以来、土日に私が張り切り過ぎると、自動的に映画デートへ連れ出されるようになった。めでたし、めでたし?
********************
31.如月・弥生『チョコレートはいらない』より
仕事部屋のパソコンデスクで寝ている亘。いつもなら物音を立てないように近付いて毛布を掛けるか、揺さぶって起こしてベッドへ行けと促すところだけれど、今日はパタパタとスリッパを鳴らして歩いて、シャッ! と音を立ててカーテンを開けた。途端に、しかめられる眉。キスしたい位、かわいいけどね。

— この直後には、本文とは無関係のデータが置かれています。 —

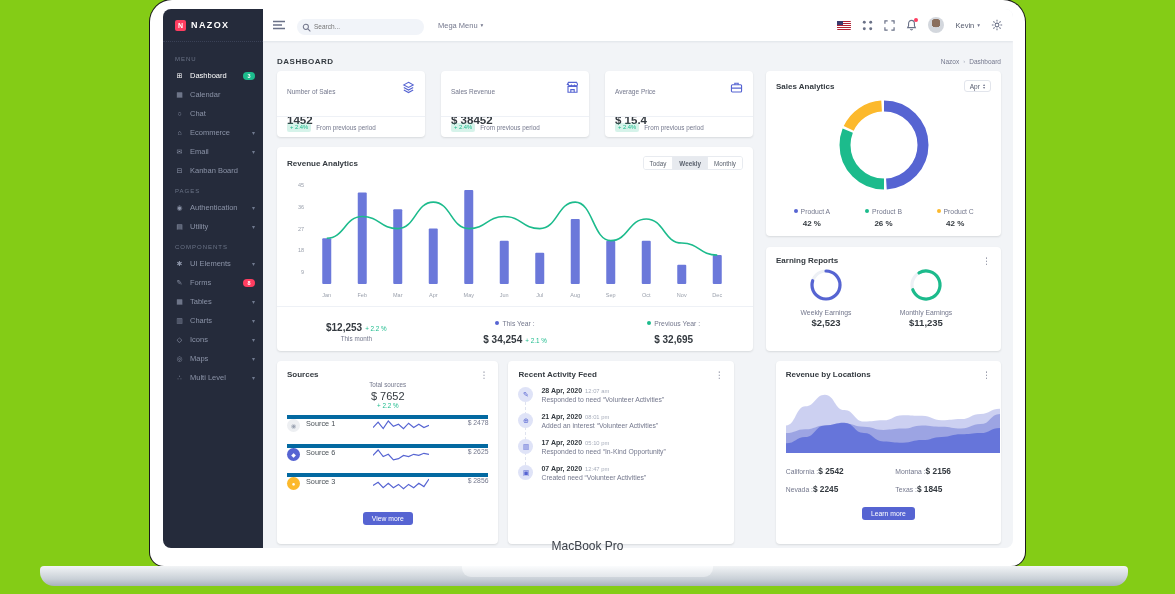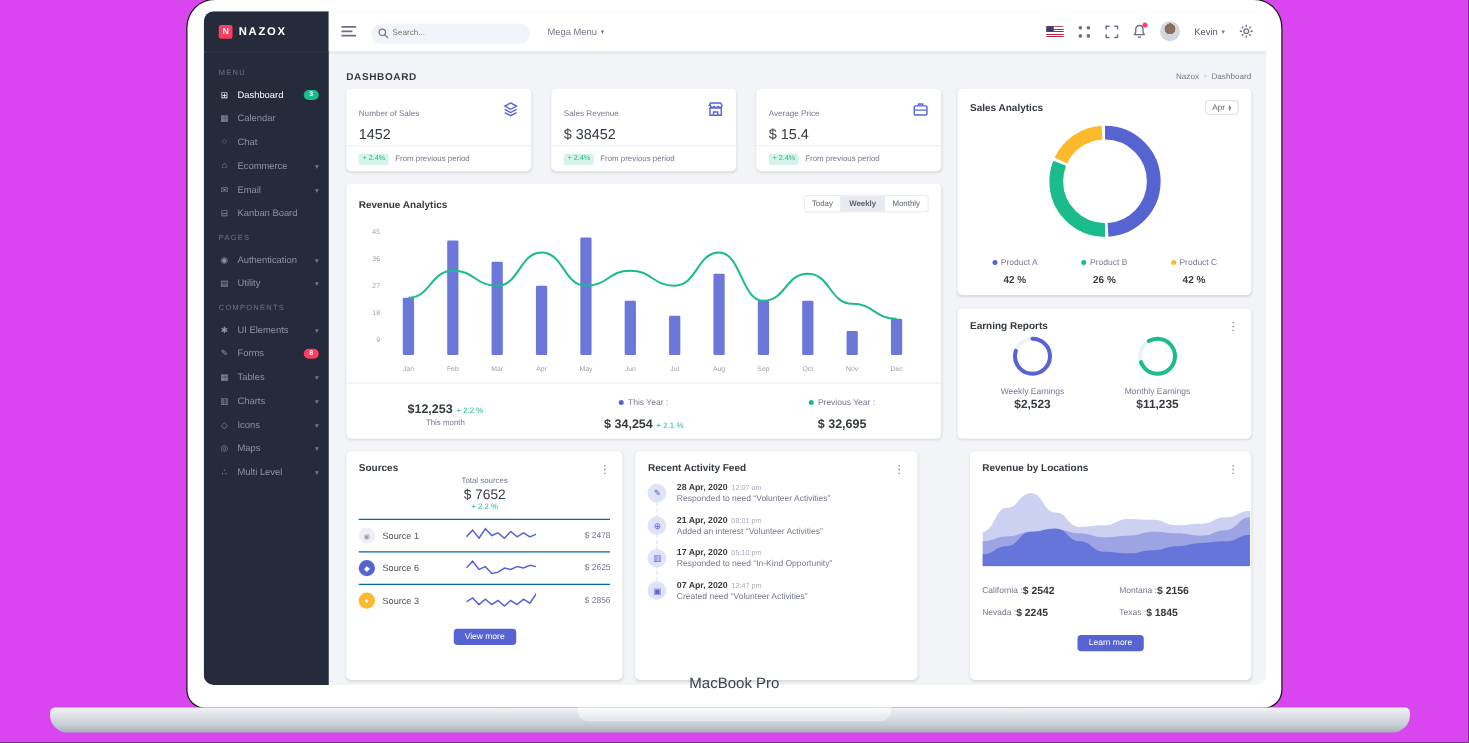--- a/index.html
+++ b/index.html
@@ -1,17 +1,17 @@
 <!DOCTYPE html>
 <html><head>
 <meta charset="utf-8">
 <style>
   html,body{margin:0;padding:0;background:#000;}
   body{font-family:"Liberation Sans",sans-serif;-webkit-font-smoothing:antialiased;}
-  .stage{position:relative;width:1175px;height:594px;background:#d946ef;overflow:hidden;}
+  .stage{position:relative;width:1175px;height:594px;background:#84cc16;overflow:hidden;}
 
   
   .screen{position:absolute;left:150px;top:0;width:875px;height:566px;background:#fff;
     border-radius:22px 22px 14px 14px;box-shadow:0 0 0 1px #1a1a1a;}
   .viewport{position:absolute;left:13px;top:9px;width:850px;height:539px;border-radius:8px;
     overflow:hidden;background:#f2f4f7;}
   .device-label{position:absolute;left:0;right:0;bottom:11px;height:16px;text-align:center;
     font-size:12px;color:#3d424a;}
   .base{position:absolute;left:40px;top:566px;width:1088px;height:20px;
     background:linear-gradient(180deg,#f2f4f6,#c9d0d7 65%,#a9b2bc);border-radius:4px 4px 14px 14px;}
@@ -63,21 +63,21 @@
   .crumbs{font-size:6.5px;color:#74788d;display:flex;gap:4px;align-items:center;}
   .crumbs .sep{color:#aab0bd;font-size:6px;}
 
   .card{background:#fff;border-radius:4px;box-shadow:0 1px 2px rgba(56,65,74,.14);}
   .row-a{display:flex;gap:13px;}
   .col-left{width:476px;}
   .col-right{width:235px;}
   .stat-row{display:flex;gap:16px;height:66px;}
   .stat-card{flex:1;position:relative;padding:9px 10px 0;box-sizing:border-box;}
   .stat-title{font-size:6.5px;color:#74788d;}
-  .stat-value{font-size:11.5px;font-weight:normal;color:#343a40;margin-top:4px;}
+  .stat-value{font-size:11.5px;font-weight:bold;color:#343a40;margin-top:16px;}
   .stat-ic{position:absolute;right:9px;top:9px;}
   .stat-foot{position:absolute;left:0;right:0;bottom:0;height:20px;border-top:1px solid #eef1f6;
     display:flex;align-items:center;gap:5px;padding-left:10px;}
   .pill-green{background:rgba(28,187,140,.18);color:#1cbb8c;font-size:5.8px;padding:1.5px 3px;border-radius:2px;}
   .muted-sm{font-size:6.3px;color:#74788d;}
 
   .card-head{display:flex;justify-content:space-between;align-items:center;}
   .card-title{font-size:8px;font-weight:bold;color:#343a40;}
   .kebab{color:#74788d;font-size:9px;line-height:8px;cursor:pointer;}
   .kebab::after{content:"⋮";}
@@ -114,21 +114,21 @@
 
   .row-b{display:flex;gap:10px;margin-top:10px;}
   .row-b .card{height:183px;box-sizing:border-box;overflow:hidden;padding:9px 10px 0;}
   .sources-card{width:232px;}
   .activity-card{width:236px;}
   .locations-card{width:236px;margin-left:32px;}
 
   .src-total{text-align:center;margin-top:2px;}
   .src-total-value{font-size:11px;font-weight:normal;color:#343a40;margin-top:2px;}
   .src-rows{margin-top:6px;}
-  .src-row{display:flex;align-items:center;height:25px;border-top:1px solid #0369a1;gap:6px;}
+  .src-row{display:flex;height:25px;border-top:4px solid #0369a1;gap:6px;}
   .src-ic{width:13px;height:13px;border-radius:50%;font-size:6px;display:flex;align-items:center;justify-content:center;}
   .src-name{font-size:7.3px;color:#495057;width:42px;}
   .src-spark{flex:1;display:flex;justify-content:center;}
   .src-amt{font-size:6.8px;color:#74788d;width:34px;text-align:right;}
   .btn-primary{display:inline-block;background:#5664d2;color:#fff;font-size:6.8px;border-radius:3px;
     padding:3px 9px;cursor:pointer;}
   .center{text-align:center;}
 
   .feed{position:relative;margin-top:8px;}
   .feed::before{content:"";position:absolute;left:7px;top:10px;bottom:6px;border-left:1px dashed #dfe3ef;}

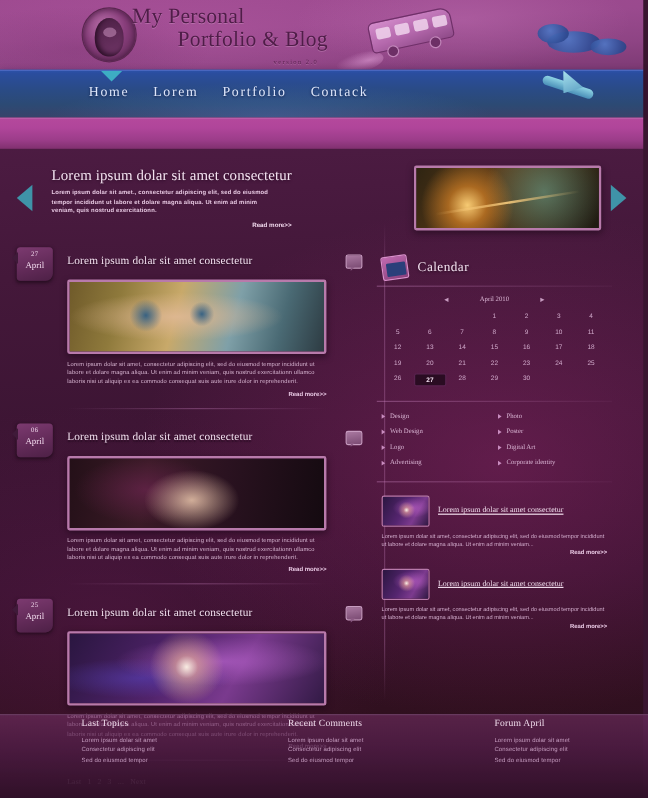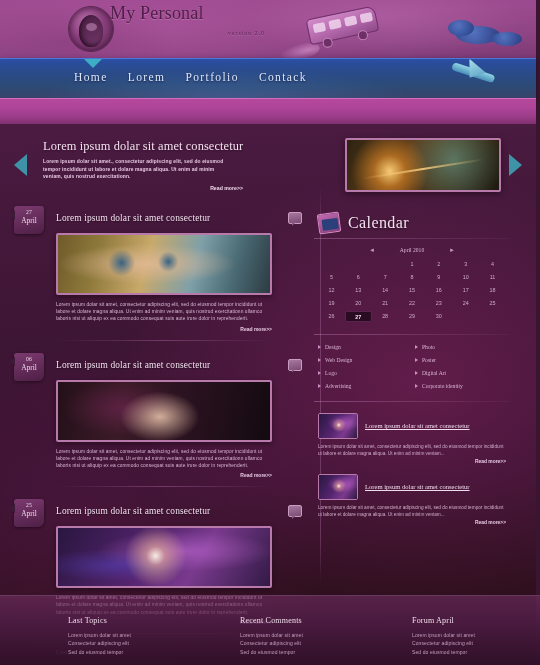--- a/index.html
+++ b/index.html
@@ -435,21 +435,21 @@
   .widget { margin-bottom: 12px; }
   .widget-head {
     display: flex;
     align-items: center;
     gap: 8px;
     height: 30px;
     padding-left: 4px;
   }
   .w-title {
     font-family: "Liberation Serif", serif;
-    font-size: 16px;
+    font-size: 11px;
     color: #f4e3f1;
     letter-spacing: 0.4px;
     text-shadow: 0 1px 2px rgba(35,10,30,0.85);
   }
   .w-icon { width: 22px; height: 20px; position: relative; flex: 0 0 auto; }
 
   .icon-cal {
     background: linear-gradient(160deg, #c06ab0, #8a3f7c);
     border: 1px solid #d98fcb;
     border-radius: 2px;
@@ -607,21 +607,21 @@
 
   
   .footer {
     position: absolute;
     left: 0; bottom: 0;
     width: 540px;
     height: 70px;
     background: linear-gradient(180deg, rgba(120,50,105,0.55) 0%, rgba(78,28,68,0.85) 40%, rgba(48,16,40,0.95) 100%);
     border-top: 1px solid rgba(205,135,195,0.35);
     display: flex;
-    padding: 20px 0 0 68px;
+    padding: 2px 0 0 68px;
     gap: 64px;
   }
   .fcol { width: 108px; }
   .fcol-title {
     font-family: "Liberation Serif", serif;
     font-size: 8px;
     color: #f0dcec;
     margin-bottom: 6px;
     letter-spacing: 0.2px;
   }
@@ -640,20 +640,21 @@
 
   <div class="header">
     <div class="hdr-sheen"></div>
 
     <div class="logo-wrap">
       <div class="logo-circle"></div>
     </div>
 
     <div class="site-title">
       <span>My Personal</span>
+      <span class="l2">Portfolio &amp; Blog</span>
       <span class="site-version">version 2.0</span>
     </div>
 
     <div class="bus">
       <div class="bus-trail"></div>
       <div class="bus-body">
         <div class="bus-win" style="left:5px;"></div>
         <div class="bus-win" style="left:21px;"></div>
         <div class="bus-win" style="left:37px;"></div>
         <div class="bus-win" style="left:53px;"></div>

「亘、起きて。映画、今日行くって約束したよ。忘れた?」
「……忘れてないよ。ちょっと休憩してただけ」
嘘つき。どうせまた一晩中書いてたんでしょ。疲れて、声がかさかさじゃないの。
「映画、暇な時でもいいよ。今忙しいんでしょう?」
「いい、行く。栞ちゃんにも観て欲しいから」
今日は、亘が脚本を手がけた映画を観に行く事になっていた。まあ、そう約束してはいたものの、亘は徹夜するほど書くことに集中してたから『ごめん、これ書いちゃいたいからまた今度』になるかもと思っていたのに。
――私とのお出かけ、優先してくれちゃうんだ。
「じゃあ、お支度してちょうだい」
嬉しくて、でも素直に嬉しいって云えなくてつっけんどんに言い放つと、即座に「栞ちゃん、俺今日、何着たらいい?」って、情けない声が返ってくる。

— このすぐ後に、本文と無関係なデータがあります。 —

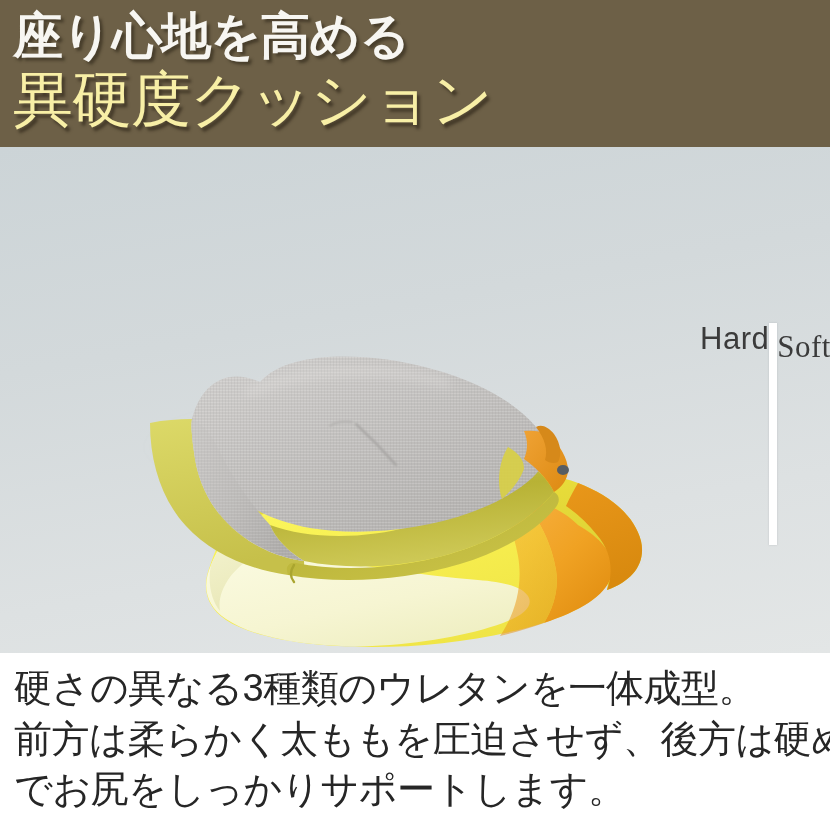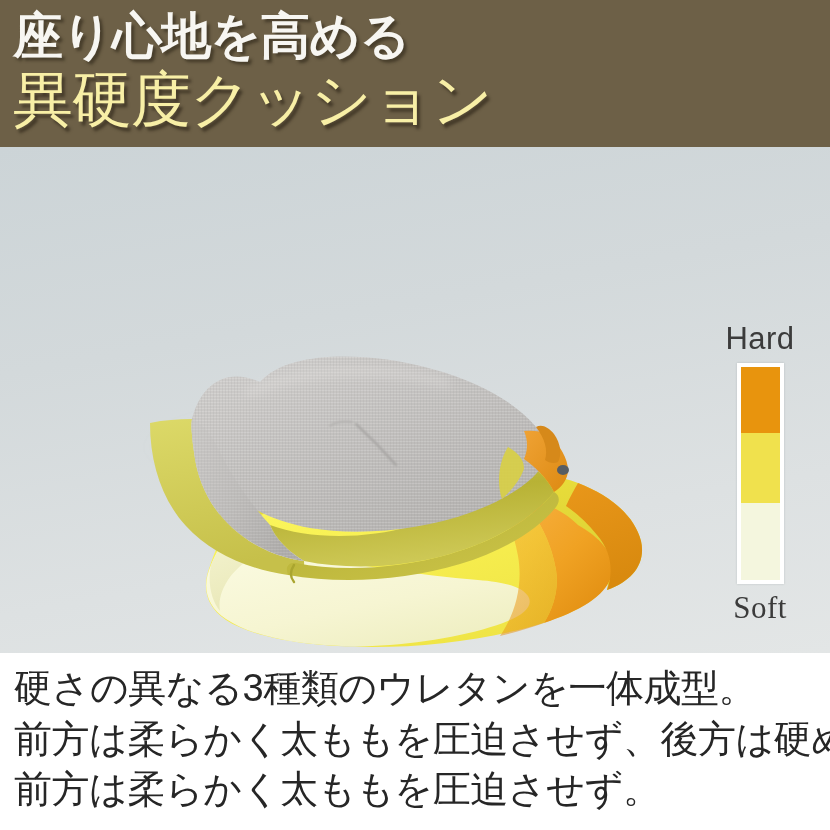--- a/index.html
+++ b/index.html
@@ -36,21 +36,21 @@
   .stage {
     position:absolute; left:0; top:147px; width:830px; height:506px;
     background:linear-gradient(170deg,#ccd4d7 0%,#d3d9db 35%,#dde1e2 72%,#e3e6e6 100%);
     overflow:hidden;
   }
   .stage-svg { position:absolute; left:0; top:0; width:830px; height:506px; }
 
   
   .legend {
     position:absolute; left:700px; top:176px; width:120px; height:300px;
-    display:flex; flex-direction:column; align-items:center;
+    display:flex; flex-direction:row; 
     pointer-events:none;
   }
   .legend-label {
     font-size:31px; color:#3b3b3b; letter-spacing:.5px;
     line-height:1; font-weight:400;
   }
   .legend-label.top { margin-bottom:9px; }
   .legend-label.bottom { margin-top:8px;font-family:Liberation Serif, serif; }
   .legend-bar {
     width:47px; height:222px;
@@ -265,16 +265,16 @@
         <div class="legend-seg" style="flex:33;background:#f0e14d"></div>
         <div class="legend-seg" style="flex:36;background:#f4f6de"></div>
       </div>
       <div class="legend-label bottom">Soft</div>
     </div>
   </div>
 
   <div class="caption">
     <div class="caption-line">硬さの異なる3種類のウレタンを一体成型。</div>
     <div class="caption-line">前方は柔らかく太ももを圧迫させず、後方は硬め</div>
-    <div class="caption-line">前方は柔らかく太ももを圧迫させず。</div>
+    <div class="caption-line">でお尻をしっかりサポートします。</div>
   </div>
 
 </div>
 
 </body></html>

ああもう私、なんでこんな手の掛かる男が好きなのかな!
そう思っても、何故か緩んでしまう頬。
********************
32.夏時間、君と『出木杉さんの恋』より
「あ」
これから封切りの前売り券を買いに、たまたま立ち寄った映画館のロビーで上杉さんが小さく発した声。その目線を辿ると、知らないカップルさんがちょうどゲートで係員にチケットを見せて入場するところだった。
「お知り合いですか」
白々しい、と思いながら聞くと、「うん、好きだった人と、多分その恋人」と隠さずにさらりと答えられた。そのせいかな、嫉妬で心がざらざらすることもない。
「よかった、幸せそうだ」と漏らす声に、嘘の色は見当たらなかった。
「自分を振った人に、そう思える上杉さんは素敵ですね」
「君は、そうじゃないの?」
「私の方がうんと幸せになってやる! 見てろよ! って対抗心メラメラですよ」
そう云うと、上杉さんは盛大に噴き出した。
「じゃあ吹越さん、今は幸せ?」
「それは上杉さんが一番ご存知かと」
「分からないから聞いてるんだよ」
――まったく、白々しいったら。
「幸せじゃない訳ないじゃないですか……」
そっぽ向いて逆切れ気味に早口で伝えたら、「よーく分かった。ありがとう」って耳元に出木杉ボイスで囁かれて、撃沈。
********************
33.如月・弥生『もっと』より
ロビーの片隅に置いてあった、一緒に記念撮影が出来る俳優さんの等身大のパネル。
恵一さんはその真ん前に立ち、ニヤニヤ笑いながら「ン。我ながらいい出来だ」と写真の仕上がりにご満悦だ。自分の撮ったものでそこまで幸せになれちゃうってすごい。
恵一さんはスマホでばしゃばしゃと角度を変えつつ何枚もパネルを撮り、さらに私へ渡して、主演の俳優さん(のパネル)に肩を組んでツーショットの写真を撮って。
――ようやく撮影が終わった時には、少々列が出来ていた。
順番を待っていた女の子たちとすれ違ってから、「あのおじさんヤバくね?」「主役の男好きすぎじゃん」とひそひそ呟かれ、「違う!」と小さい声で反論した仏頂面の恵一さんを宥めるのに一苦労しつつ、笑い出さないように堪えるのがほんっとうに大変だった。
15/12/08 一部訂正しました。